Trial Status: Active

This trial studies cardiac changes after radiation or chemo-radiation for the treatment of lung or esophageal cancer that has not spread to other places in the body (non-metastatic) or has not come back (non-recurrent). Continuous cardiac monitoring with an implanted device may help to identify cardiac changes that would remain unnoticed, and facilitate the treatment of these early cardiac changes as part of standard care.

Inclusion Criteria

  • Planned standard of care curative thoracic RT or CRT with anticipated heart V40 > 20 cc (At least 20 cc of the heart should receive a dose of 40 gray [Gy] or higher)
  • Able to follow-up at all specified standard of care time-points
  • Patients can receive treatment as part of the standard of care or in a different study
  • Receiving radiation treatment to an area close to the heart, for example gastroesophageal junction cancer, hilar lung cancer, or mainstem bronchus lung cancer
  • Any type of systemic therapy or surgery before during or after radiation is acceptable
  • Prior radiation to other areas is acceptable
  • Planned radiation doses equal or higher than 40 Gy

Exclusion Criteria

  • Metastatic disease
  • Recurrent disease
  • Patient receiving radiation prescription doses lower than 40 Gy
  • No prior radiation that included any part of the heart is acceptable
  • No thoracic re-irradiation

Arizona

Scottsdale
Mayo Clinic in Arizona
Status: ACTIVE
Contact: Carlos Enrique Vargas
Phone: 480-342-4800

PRIMARY OBJECTIVE:

I. To determine the 12-month cardiac event rate after radiation or chemo-radiation for the treatment of lung or esophageal cancer.

EXPLORATORY OBJECTIVES:

I. Define the spectrum of cardiac toxicity among chemoradiotherapy (CRT) patients at highest risk of cardiac toxicity.

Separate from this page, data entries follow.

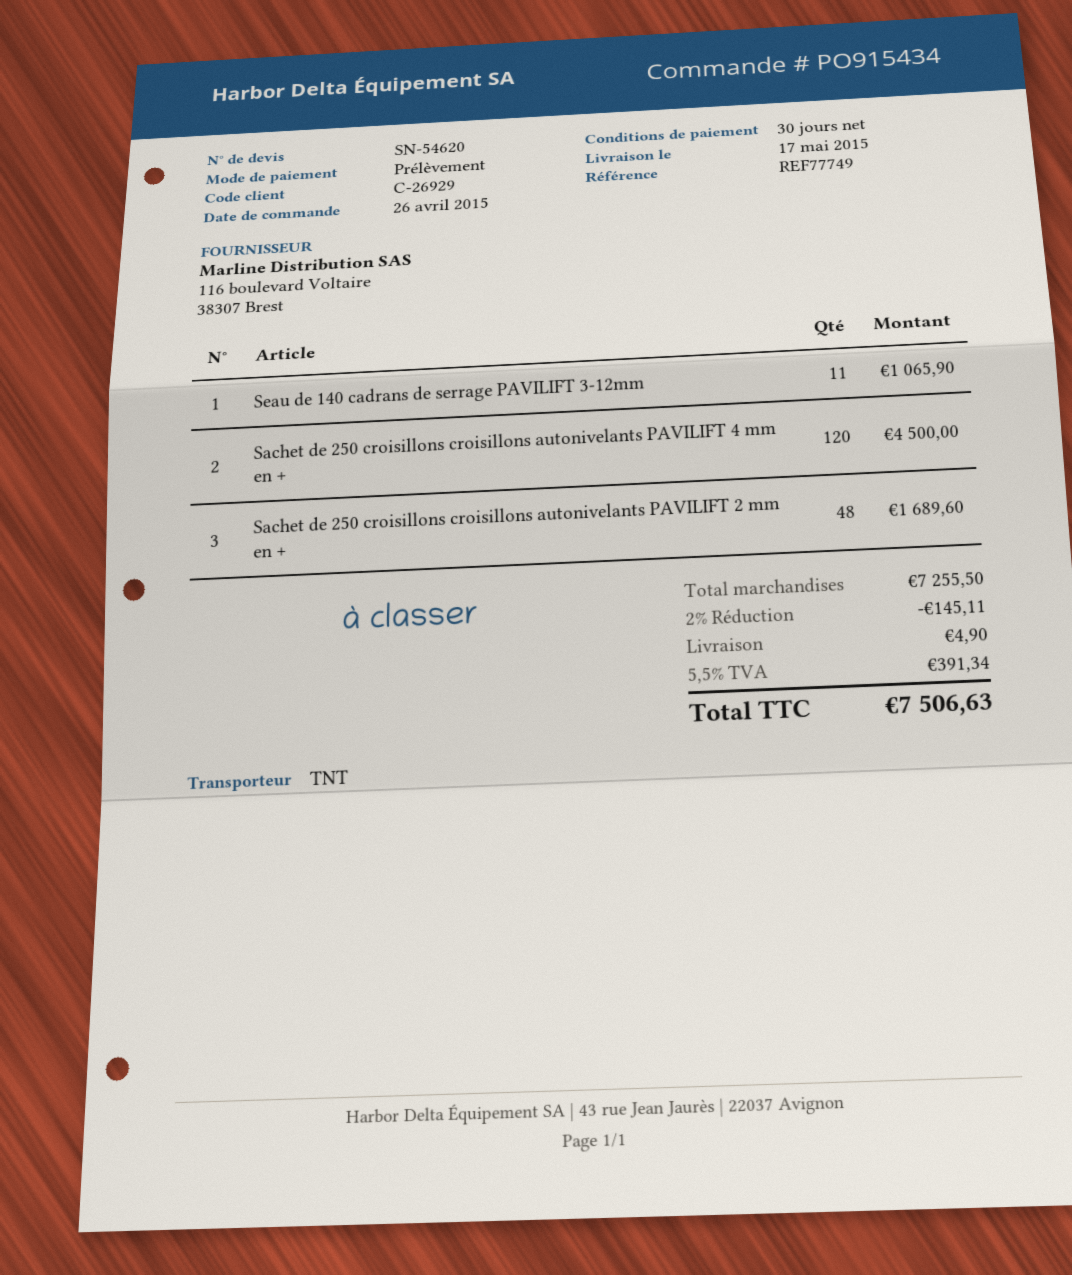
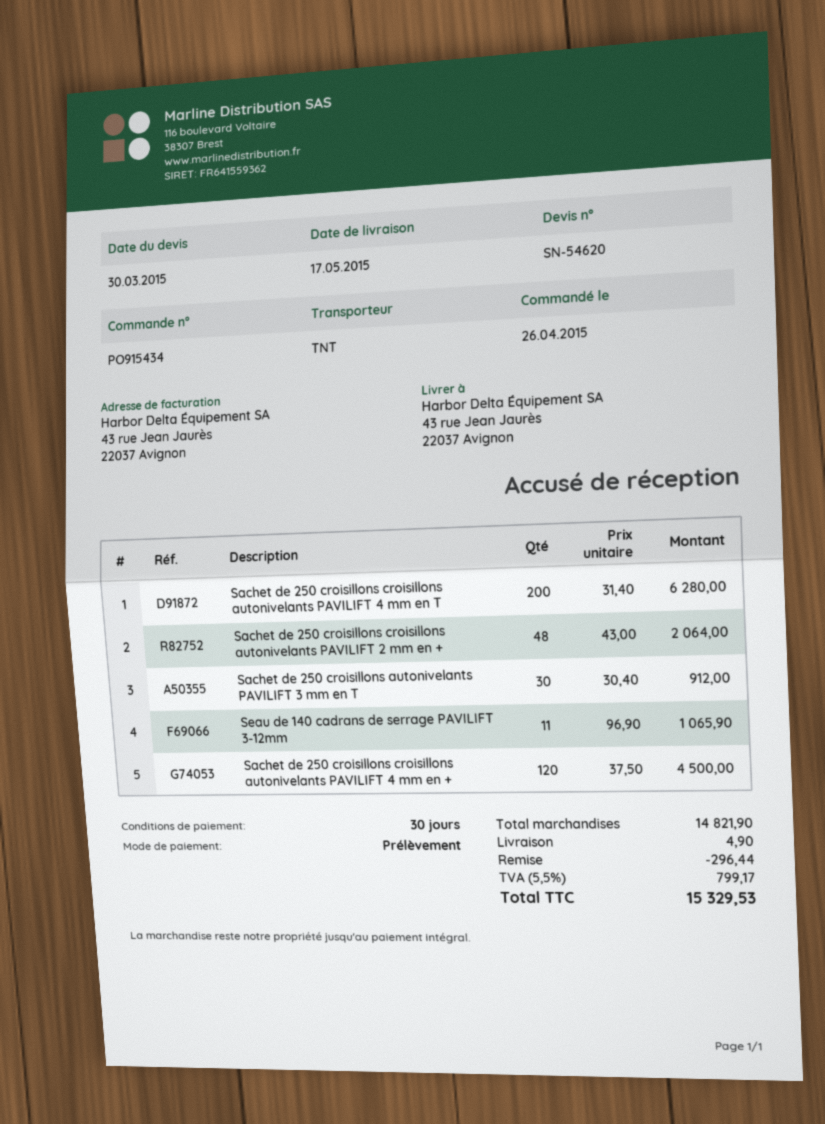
Sachet de 250 croisillons croisillons autonivelants PAVILIFT 2 mm en +: 48 for 1689.60 -> 48 for 2064.00
Sachet de 250 croisillons croisillons autonivelants PAVILIFT 4 mm en T: none -> 200 for 6280.00
Sachet de 250 croisillons autonivelants PAVILIFT 3 mm en T: none -> 30 for 912.00
subtotal: 7255.50 -> 14821.90
discount: 145.11 -> 296.44
tax: 5.5% = 391.34 -> 5.5% = 799.17
total: 7506.63 -> 15329.53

II. Establish the timeline of cardiac toxicity development and identify early predictive findings of permanent damage.

III. Characterize the areas of the heart at highest risk for persistent cardiac damage.

IV. Identify a dose response threshold for radiotherapy (RT) damage in different areas of the heart.

V. Improve survival by alerting the cardiology team of the need for life-saving standard of care interventions.

VI. Describe medical interventions employed for the cardiac events identified in the study.

OUTLINE:

Patients receive cardiac monitor implants then undergo standard of care RT or CRT at the discretion of the treating physician. Patients also undergo blood sample collection at baseline, 4 weeks, 3, 9, and 12 months.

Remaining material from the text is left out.